Transformer Net

1.transformer 能干什么

2021年4月,论文Attention is all you need。

Transformer优点:是基于self-attetion的,self-attention的确有着cnn和lstm都没有的优势,比如比cnn看得更宽更远,比lstm训练更快;重复累加多层multi-head self-attetion还在被不短证明着其强大的表达能力!

与LSTM作用差不多,一般作为特征编码器,??

2.在pytorch中已经实现了该模型

/Anaconda3/Lib/site-packages/torch/nn/modules/transformer.py 

结构很清晰:

class Transformer(Module):...
class TransformerEncoder(Module):...
class TransformerDecoder(Module):...
class TransformerEncoderLayer(Module):...
class TransformerDecoderLayer(Module):...

 1.1 Transformer 基本结构

拿出代码中的关键部分,如下:整体结构分为2个部分:encoder、decoder,encoder由TransformerEncoder实现,TransformerEncoder 由 TransformerEncoderLayer 实现;decoder 由TransformerDecoder 实现,TransformerDecoder 由TransformerDecoderLayer 实现。

class Transformer(Module): 

    def __init__(self, ) -> None:
        super(Transformer, self).__init__()
        encoder_layer = TransformerEncoderLayer(d_model, nhead, dim_feedforward, 
                                           dropout, activation)
        encoder_norm = LayerNorm(d_model)
        self.encoder = TransformerEncoder(encoder_layer, num_encoder_layers, 
                                           encoder_norm)

      
        decoder_layer = TransformerDecoderLayer(d_model, nhead, dim_feedforward, 
                                                       dropout, activation)
        decoder_norm = LayerNorm(d_model)
        self.decoder = TransformerDecoder(decoder_layer, num_decoder_layers, 
                                                       decoder_norm)
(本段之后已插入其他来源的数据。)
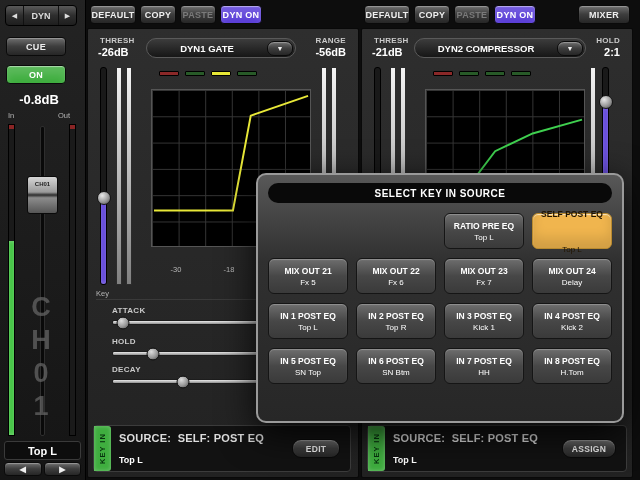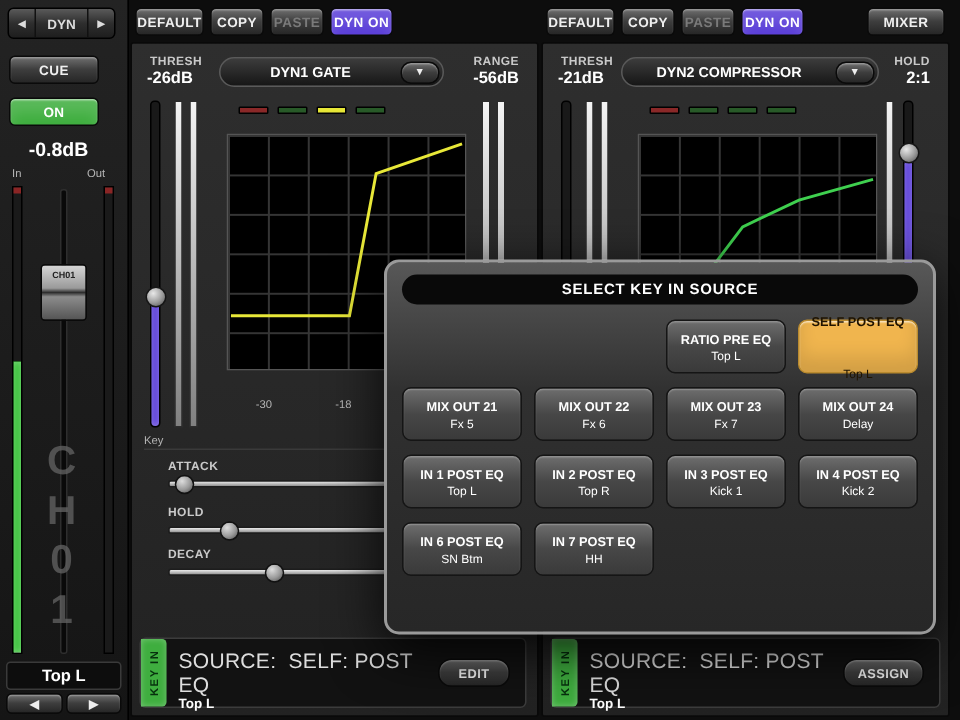--- a/index.html
+++ b/index.html
@@ -28,21 +28,21 @@
   .vtrack{position:absolute;width:7px;background:#191919;border:1px solid #000;border-radius:3px}
   .vfill{position:absolute;left:0;right:0;bottom:0;border-radius:3px;box-shadow:inset 0 0 4px rgba(255,255,255,.35)}
   .vhandle{position:absolute;width:14px;height:14px;border-radius:50%;background:radial-gradient(circle at 35% 30%,#e8e8e8,#9a9a9a 55%,#4c4c4c);border:1px solid #161616;left:50%;transform:translateX(-50%)}
   .meter-light{position:absolute;width:6px;background:linear-gradient(180deg,#f4f4f4,#a8a8a8 65%,#808080);border:1px solid #2c2c2c}
   .led{position:absolute;width:20px;height:5px;border:1px solid #000;border-radius:1px}
   .htrack{position:absolute;height:5px;background:linear-gradient(180deg,#ebebeb,#8f8f8f);border:1px solid #1d1d1d;border-radius:2px}
   .hhandle{position:absolute;width:13px;height:13px;border-radius:50%;background:radial-gradient(circle at 35% 30%,#ddd,#999 55%,#474747);border:1px solid #111;top:50%;transform:translate(-50%,-50%)}
   .keyin{position:absolute;background:#121212;border:1px solid #3c3c3c;border-radius:4px;display:flex;align-items:stretch}
   .keyin-badge{width:17px;border-radius:3px 0 0 3px;writing-mode:vertical-rl;transform:rotate(180deg);display:flex;align-items:center;justify-content:center;font-size:7.5px;font-weight:bold;color:#07300e;letter-spacing:1px;box-shadow:inset 0 0 4px rgba(255,255,255,.3)}
   .keyin-text{flex:1;padding:6px 8px;display:flex;flex-direction:column;justify-content:space-between}
-  .keyin-src{font-size:14px;color:#ddd;font-weight:normal;letter-spacing:.2px}
+  .keyin-src{font-size:11px;color:#ddd;font-weight:bold;letter-spacing:.2px}
   .keyin-name{font-size:9px;color:#fff;font-weight:bold}
   .keyin-action{width:48px;height:19px;align-self:center;margin-right:10px;font-size:8.5px}
   .popup{position:absolute;left:256px;top:173px;width:368px;height:250px;background:linear-gradient(180deg,#585858,#303030 35%,#272727);border:2px solid #9a9a9a;border-radius:10px;box-shadow:0 10px 36px rgba(0,0,0,.85);z-index:20}
   .popup-title{margin:8px 10px 0;height:20px;background:#090909;border-radius:10px;display:flex;align-items:center;justify-content:center;font-size:10px;font-weight:bold;color:#fff;letter-spacing:.5px}
   .popup-grid{display:grid;grid-template-columns:repeat(4,1fr);gap:9px 8px;padding:10px}
   .key-btn{height:36px;border-radius:6px;border:1px solid #151515;background:linear-gradient(180deg,#6e6e6e,#474747 50%,#3a3a3a);color:#fff;display:flex;flex-direction:column;align-items:center;justify-content:center;box-shadow:inset 0 1px 1px rgba(255,255,255,.25)}
   .key-btn .l1{font-size:8.5px;font-weight:bold}
   .key-btn .l2{font-size:8px;margin-top:2px}
   .key-btn.selected{color:#201400;border-color:#b98a2e;box-shadow:inset 0 1px 1px rgba(255,255,255,.65),inset 0 -10px 12px rgba(0,0,0,.12)}
   .kb-pos3{grid-column:3}
@@ -242,23 +242,31 @@
       </div>
       <div class="key-btn">
         <span class="l1">IN 3 POST EQ</span>
         <span class="l2">Kick 1</span>
       </div>
       <div class="key-btn">
         <span class="l1">IN 4 POST EQ</span>
         <span class="l2">Kick 2</span>
       </div>
       <div class="key-btn">
+        <span class="l1">IN 5 POST EQ</span>
+        <span class="l2">SN Top</span>
+      </div>
+      <div class="key-btn">
         <span class="l1">IN 6 POST EQ</span>
         <span class="l2">SN Btm</span>
       </div>
       <div class="key-btn">
         <span class="l1">IN 7 POST EQ</span>
         <span class="l2">HH</span>
       </div>
+      <div class="key-btn">
+        <span class="l1">IN 8 POST EQ</span>
+        <span class="l2">H.Tom</span>
+      </div>
     </div>
   </div>
 
 </div>
 
 </body></html>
        self._reset_parameters()
        self.d_model = d_model
        self.nhead = nhead

    def forward(self, ) -> Tensor:  
        memory = self.encoder(src, mask=src_mask,                 
                              src_key_padding_mask=src_key_padding_mask)
        output = self.decoder(tgt, memory, tgt_mask=tgt_mask, memory_mask=memory_mask,
                              tgt_key_padding_mask=tgt_key_padding_mask,
                              memory_key_padding_mask=memory_key_padding_mask)
        return output

1.2 TransformerEncoder 输入输出参数

常用策略:使用TransformerEncoder作为特征提取器。

如何使用TransformerEncoder提取特征?

根据注释:TransformerEncoder是由多层的encoder_layer层组成,因此,需要指定第一个参数encoder_layer,第二个参数num_layers=包含的encoder的层数,第三个参数norm=layer normalization

r"""TransformerEncoder is a stack of N encoder layers

Args:
    encoder_layer: an instance of the TransformerEncoderLayer() class (required).
    num_layers: the number of sub-encoder-layers in the encoder (required).
    norm: the layer normalization component (optional).

Examples::
    >>> encoder_layer = nn.TransformerEncoderLayer(d_model=512, nhead=8)
    >>> transformer_encoder = nn.TransformerEncoder(encoder_layer, num_layers=6)
    >>> src = torch.rand(10, 32, 512)
    >>> out = transformer_encoder(src)
"""

 Transformer中encoder定义的源码

encoder_layer = TransformerEncoderLayer(d_model, nhead, dim_feedforward, dropout, activation)
encoder_norm = LayerNorm(d_model)
self.encoder = TransformerEncoder(encoder_layer, num_encoder_layers, encoder_norm)

 forward参数

Args:
    src: the sequence to the encoder (required).
    mask: the mask for the src sequence (optional).
    src_key_padding_mask: the mask for the src keys per batch (optional).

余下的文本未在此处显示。